Supporters of two controversial freeway expansion projects in Seattle and Portland say the widened roadways will decrease traffic congestion and improve highway safety. But critics, including community leaders and environmental activists, say the multi-billion dollar projects will worsen sprawl and pollution and provide outdated solutions to 21st Century transportation challenges.
“There is a persistent but false belief that we have to continue to plan for ever more demand for auto travel,” said Eric de Place, a senior researcher at the Sightline Institute, a Seattle think tank focusing on sustainability issues.
Nationwide, per capita gas consumption and vehicle miles traveled are declining, de Place said. The U.S. auto fleet also dropped by 4 million vehicles last year.
“We have entered a phase shift,” he said. “We should be planning for fewer cars and driving fewer miles.”
Nevertheless, in November, a Washington state legislative working group voted in support of a design to replace the State Route 520 floating bridge, which connects Seattle to the eastside of Lake Washington. The bridge touches down in the suburb of Medina, home of Microsoft founder Bill Gates.
The 520 Seattle interchange is considered one of the worst bottlenecks in the city. The bridge is also vulnerable to earthquakes and is closed several times a year during windstorms.
The favored design, which has been years in the making, would widen the bridge from four to six lanes, expand freeway interchanges and add a second drawbridge over the Montlake ship canal, which is adjacent to the bridge landing in Seattle. The total cost is estimated at $4.3 billion.
Although addressing seismic vulnerabilities is one of the main project goals, the freeway expansion has other advantages, said Daniel Babuca, an engineering manager at the Washington State Department of Transportation, which is the lead sponsor on the project.
“The original bridge was somewhat brutally constructed without a lot of attention paid to the communities bisected by the project,” Babuca said. The approved design includes park lids over segments of the freeway that run through neighborhoods, a 14-foot-wide bike lane across the lake and about ten miles of new dedicated car pool lanes,
“There is a lot of opportunity to make positive benefits,” said Babuca.
Opponents beg to differ. Any replacement bridge should focus on improving transit connections, especially between the bus rapid transit now serving the freeway and Seattle’s new light rail system, Sound Transit, said state Representative Jamie Pedersen, (D-Seattle). But the current proposal puts the 520 off ramp and a future neighborhood light rail station on opposite sides of the existing Montlake drawbridge, which is subject to multiple openings during the day and already causes significant traffic delays.
“If we are building a multi-billion dollar bridge and a multi-billion dollar light rail system and they don’t talk to each other, then I think we should be ridiculed for that,” Pedersen said.
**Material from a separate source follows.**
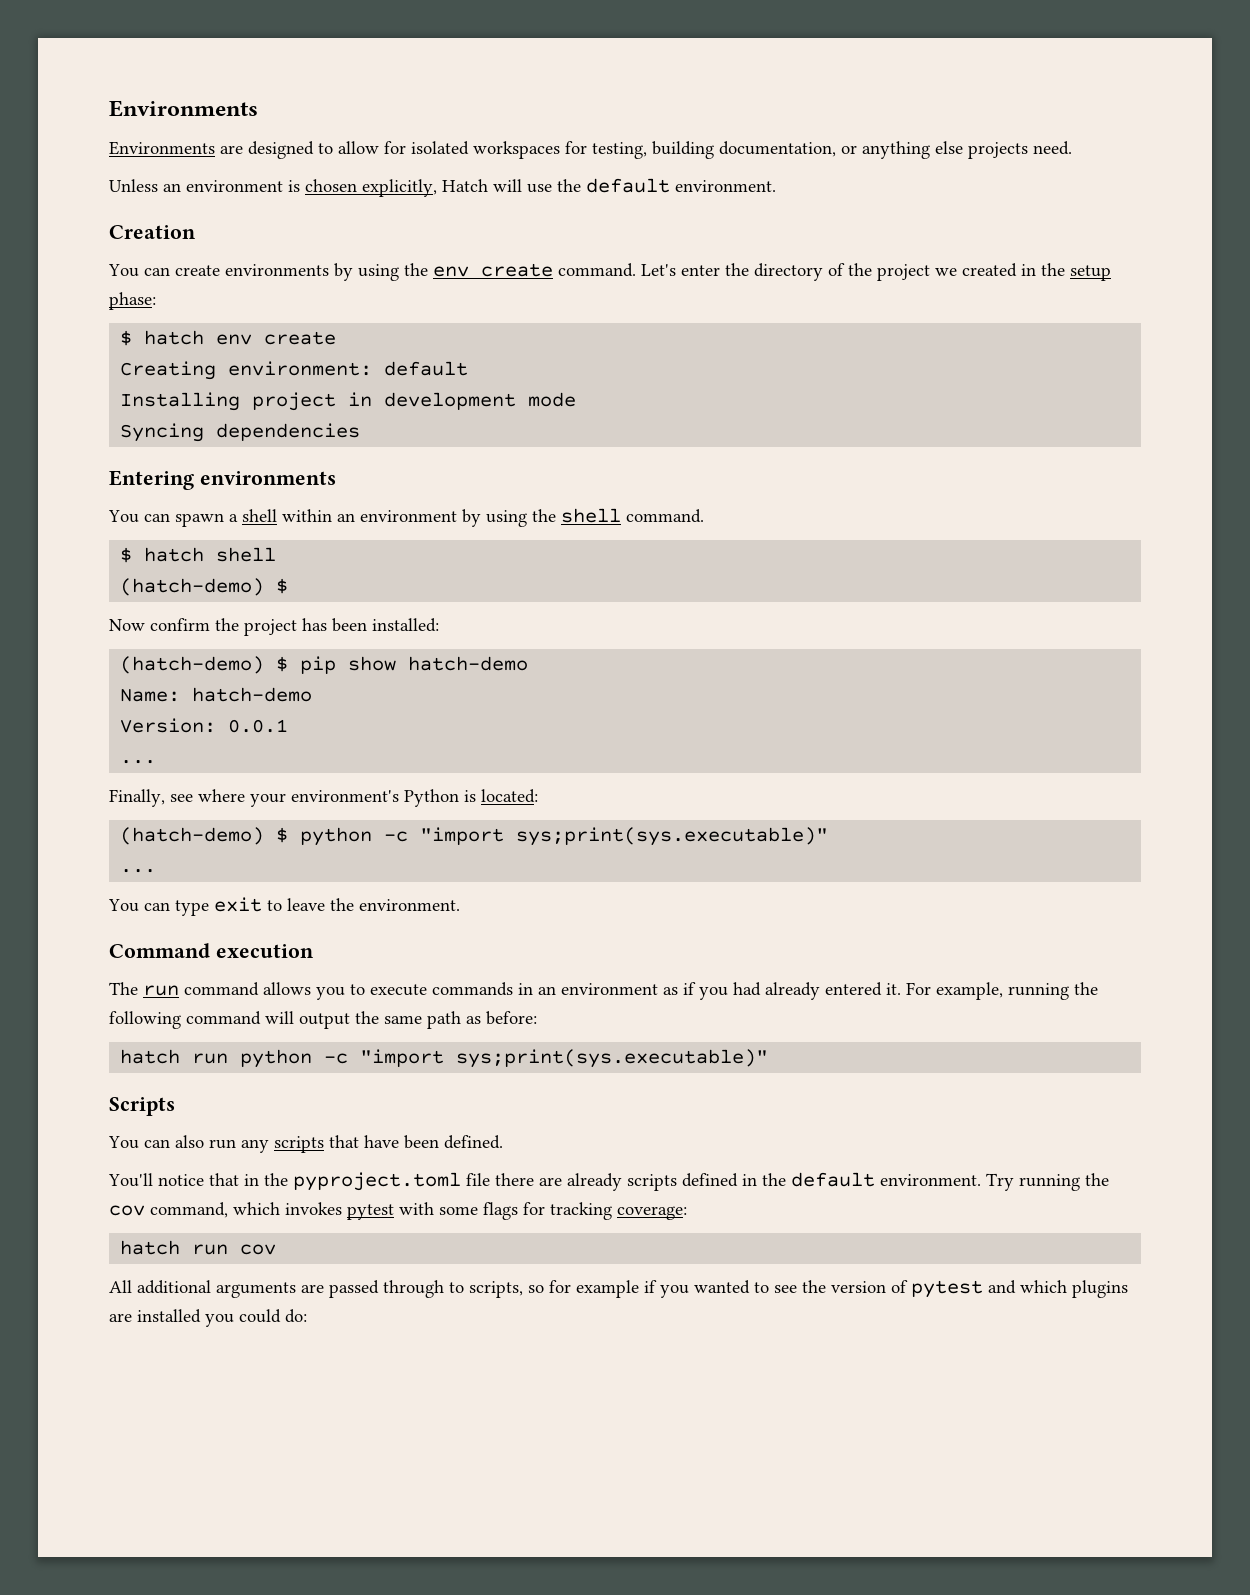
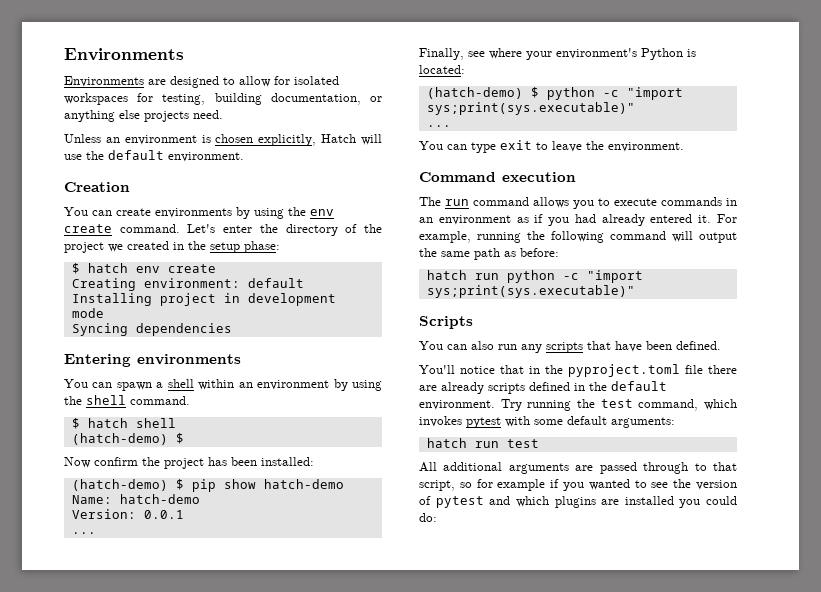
[109,1205,145,1216] cov -> [600,399,633,408] test
[483,1202,687,1220] [120,1240,277,1255] flags for tracking coverage: // hatch run cov -> [567,416,675,428] [426,438,539,448] default arguments: // hatch run test
[469,1281,523,1298] scripts, -> [713,462,737,471] [419,480,455,491] that script,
In Portland, critics expressed similar concerns about the “Columbia River Crossing,” a joint project of the Washington and Oregon Departments of Transportation to widen a congested five-mile stretch of Interstate-5, including the bridge across the Columbia River between Portland and Vancouver, Washington. The current proposal, which clocks in at about $3.6 billion, calls for expanding the freeway to 10 lanes, adding bike and pedestrian facilities and including provisions for light rail.
According to the project sponsors’ own analysis, the greenhouse gas emissions generated by the freeway expansion would increase by about 32 percent, said Mara Gross, policy director for the Coalition for a Livable Future, a Portland non-profit that works on smart growth issues. Gross also said these figures are likely on the low side as the analysis didn’t take into consideration “induced demand,” a phenomenon in which adding freeway lanes encourages more people to drive.
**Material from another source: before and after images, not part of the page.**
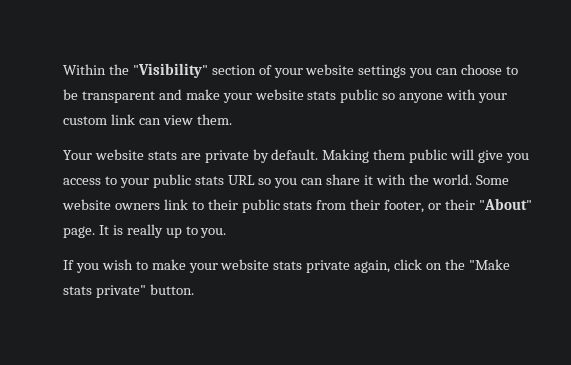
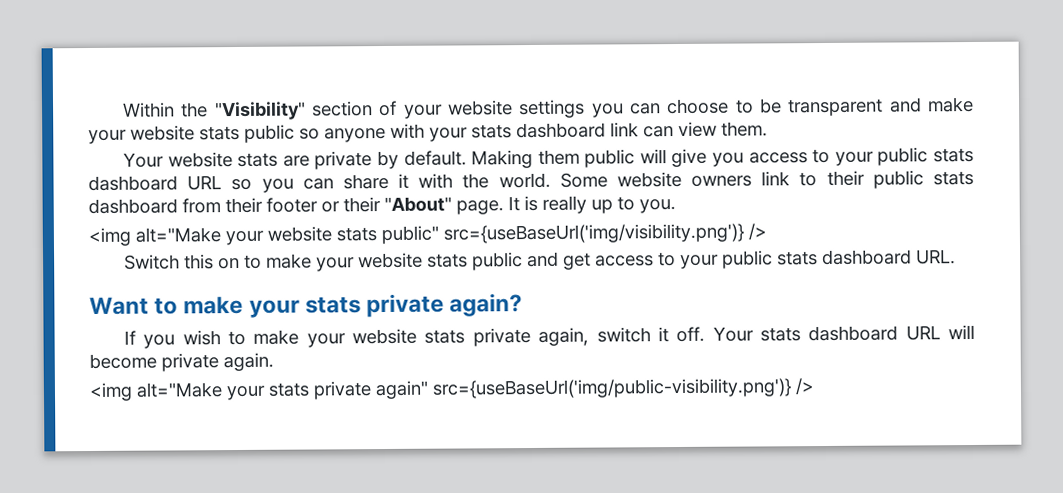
[63,116,107,125] custom -> [471,122,606,139] stats dashboard
(224, 180) none -> [88,175,178,192] dashboard
(313, 205) none -> [88,198,178,215] dashboard
[384,200,425,213] footer, -> [266,197,318,213] footer
(227, 233) none -> [88,223,767,247] [123,249,956,272] [89,293,523,318] // <img alt="Make your website stats public" src={useBaseUrl('img/visibility.png')} /> // Switch this on to make your website stats public and get access to your public stats dashboard URL. // Want to make your stats private again?
[394,259,510,270] [63,284,194,298] click on the "Make stats private" button. -> [596,324,975,343] [89,352,274,372] [89,378,815,402] switch it off. Your stats dashboard URL will become private again. // <img alt="Make your stats private again" src={useBaseUrl('img/public-visibility.png')} />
“We need to do things differently than build roads and instead support solutions that stabilize the climate,” Cross said.
Recognized nationwide for their leadership on environmental policy issues, Seattle and Portland recently adopted “climate action plans” calling for dramatic reductions in greenhouse gas emissions and vehicle miles traveled. But as de Place puts it, “there is a fundamental disconnect between these terrific aspirations and what is happening on the ground with transportation infrastructure.”
Funding for the Seattle and Portland roadways, which will come from a combination of tolling and federal and state coffers, still falls several billion dollars short for both projects.
Given the budget shortfalls, de Place advocates a more incremental approach to fixing the 520 logjam—including low cost congestion management solutions such as van pools.
Gross supports a similar approach to the Columbia River Crossing. “Before we spend $3 billion, let’s start with tolling, then high capacity transit and bike pedestrian facilities, and then see what else needs doing,” she said.
But Carley Francis, spokesperson for the Columbia River Crossing, rejected the idea of phasing in improvements. “We are looking to provide this as a package deal,” she said. “Otherwise it won’t address the problems and need.”
As the nation’s transportation infrastructure continues to deteriorate--and environmental concerns mount--debates over America’s inadequate freeway corridors will likely increase.
For the Washington state department of transportation, the solution is to focus on “context sensitive design," said Babuca.
But that’s not enough for detractors, who said a better freeway is, nevertheless, still a freeway. “We know that building more roads increases gas consumption and traffic,” said de Place. “It’s not rocket science.”